_What the task requires_. Lines in the data below that contain the word "WindowState" are to be copied.

◇ ◇ ◇ ◇ ◇

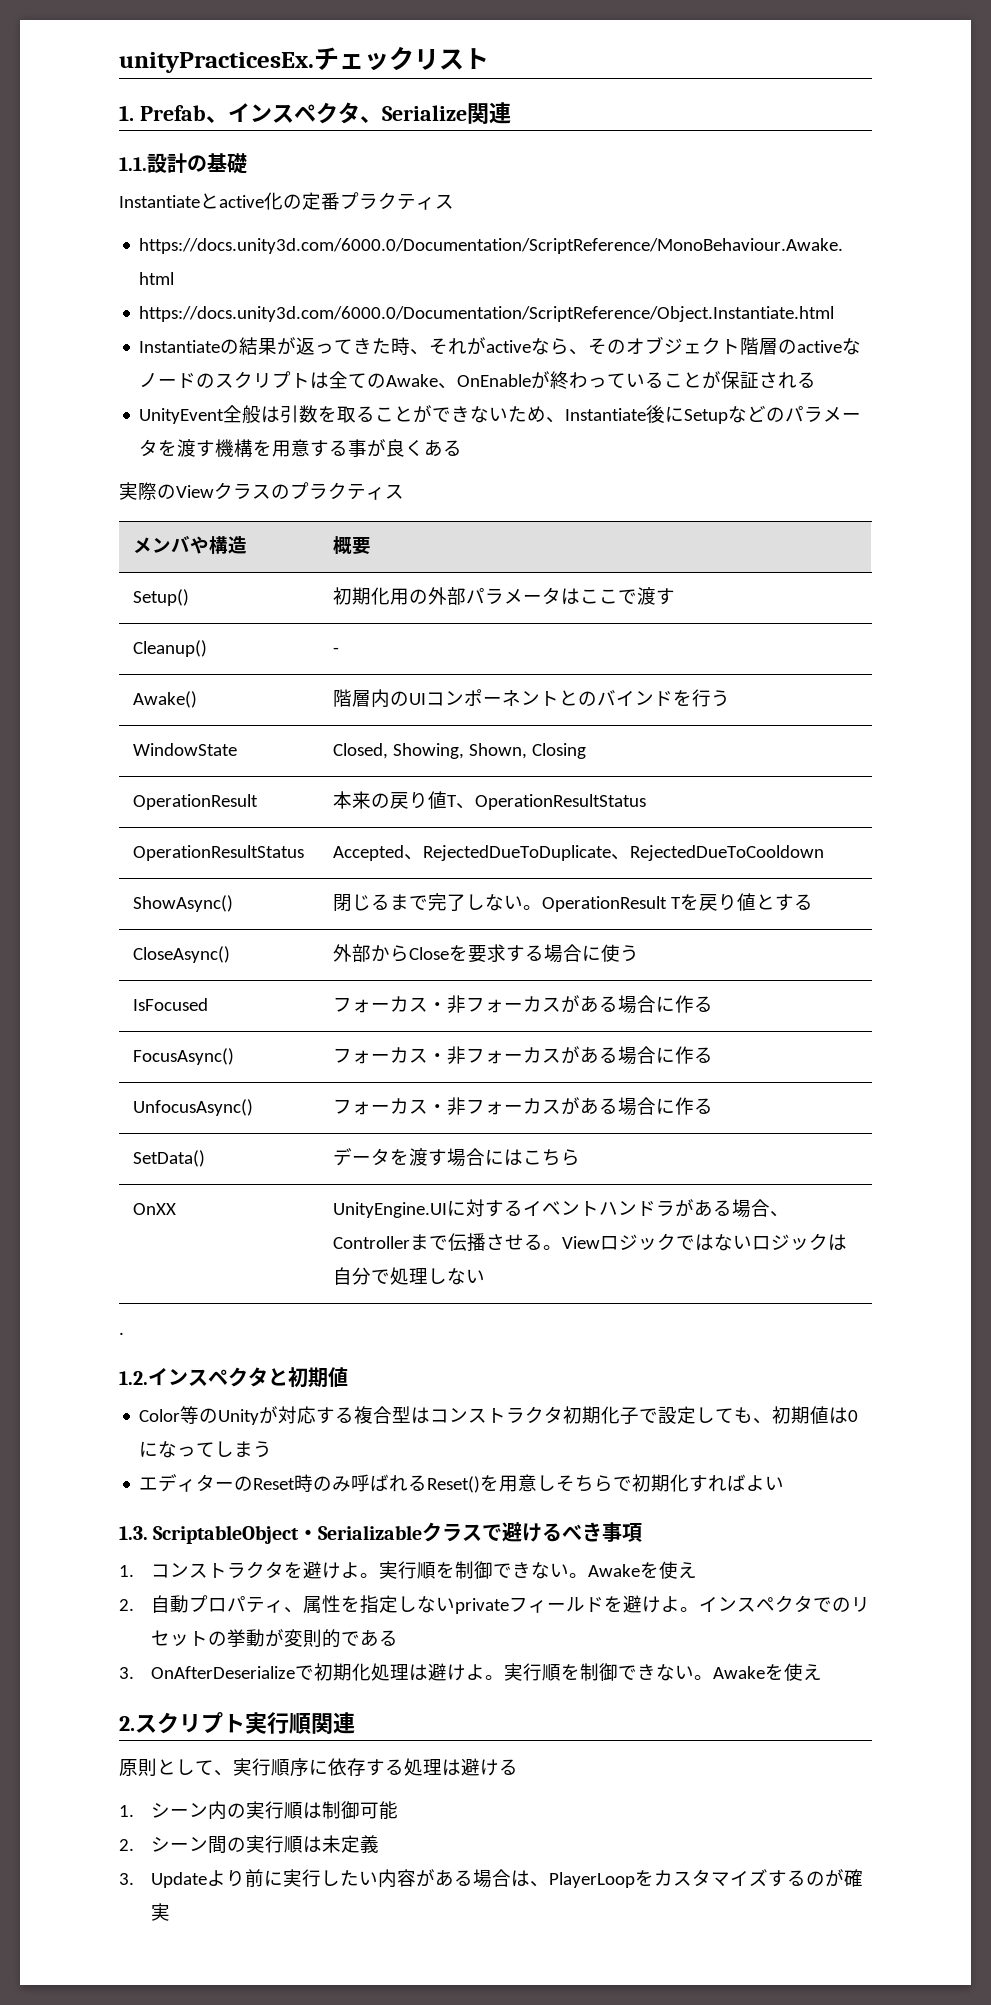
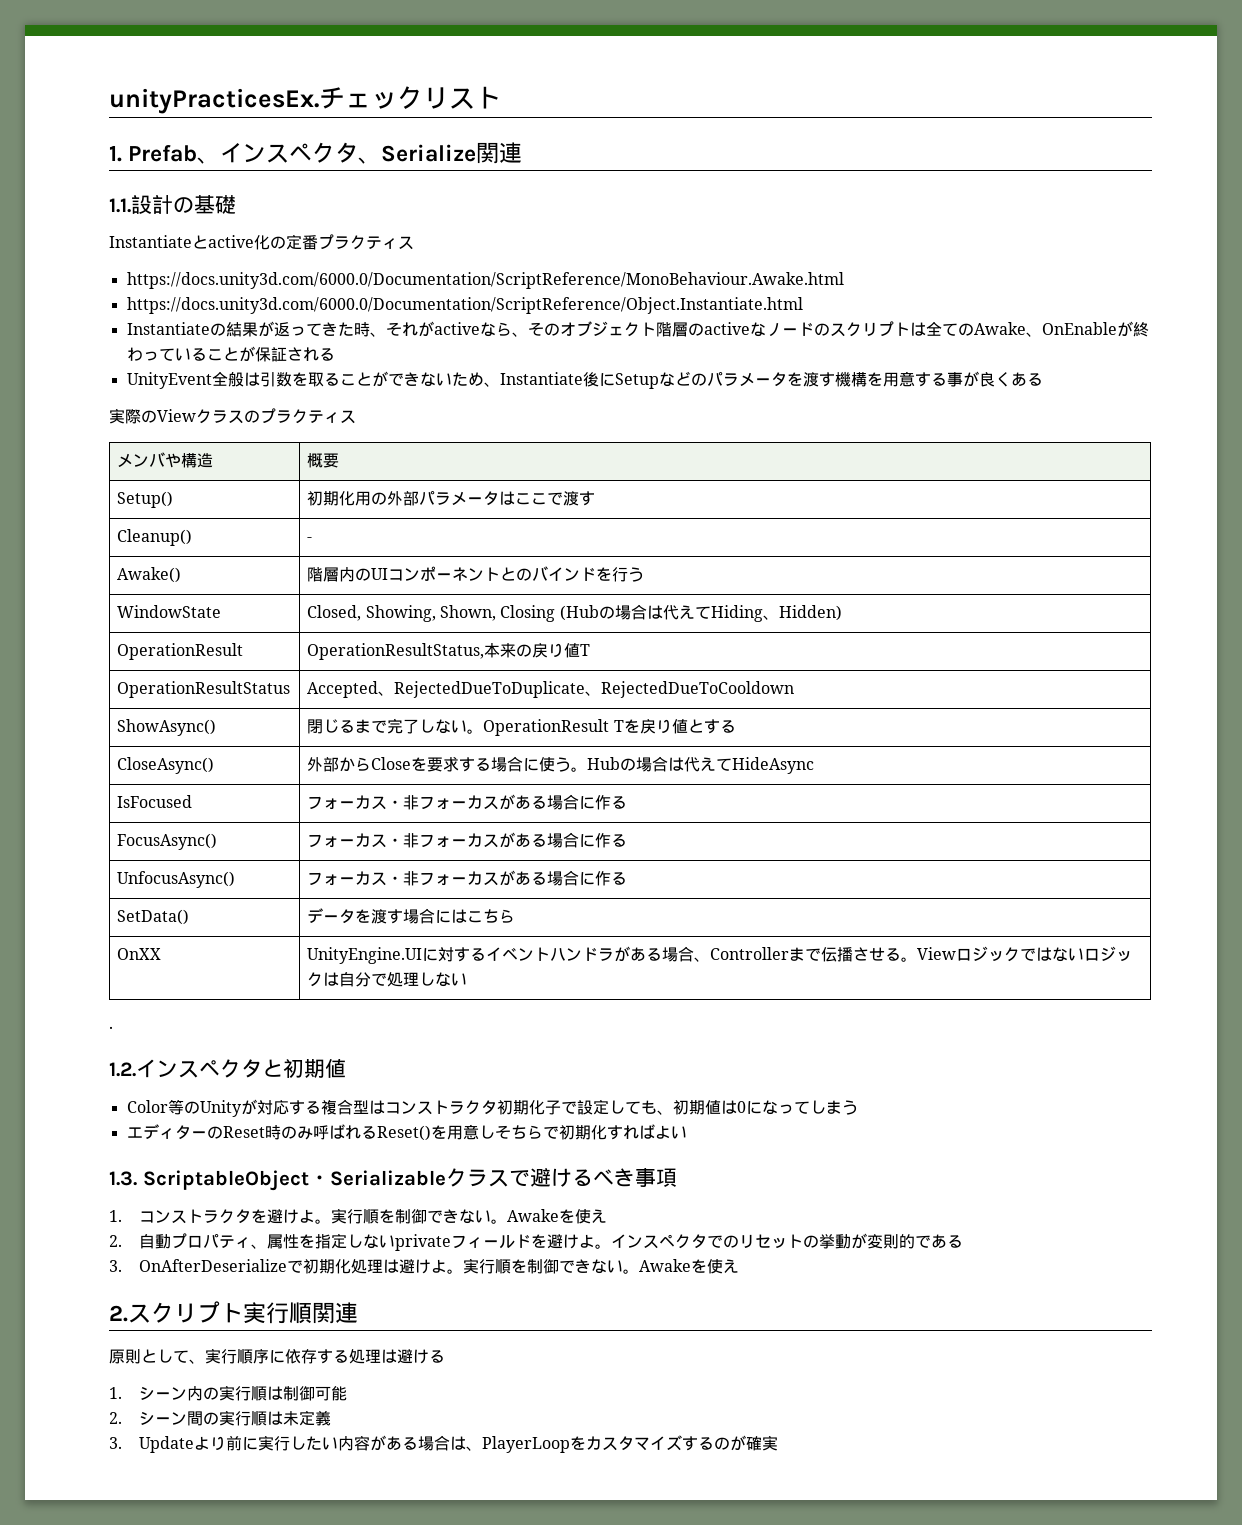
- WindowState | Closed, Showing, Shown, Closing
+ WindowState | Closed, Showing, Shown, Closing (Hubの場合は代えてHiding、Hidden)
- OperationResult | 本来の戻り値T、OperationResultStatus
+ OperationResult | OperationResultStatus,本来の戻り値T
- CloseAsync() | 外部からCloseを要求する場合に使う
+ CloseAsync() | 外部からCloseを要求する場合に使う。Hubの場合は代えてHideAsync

◇ ◇ ◇ ◇ ◇

_Response for this exercise_.
- WindowState | Closed, Showing, Shown, Closing
+ WindowState | Closed, Showing, Shown, Closing (Hubの場合は代えてHiding、Hidden)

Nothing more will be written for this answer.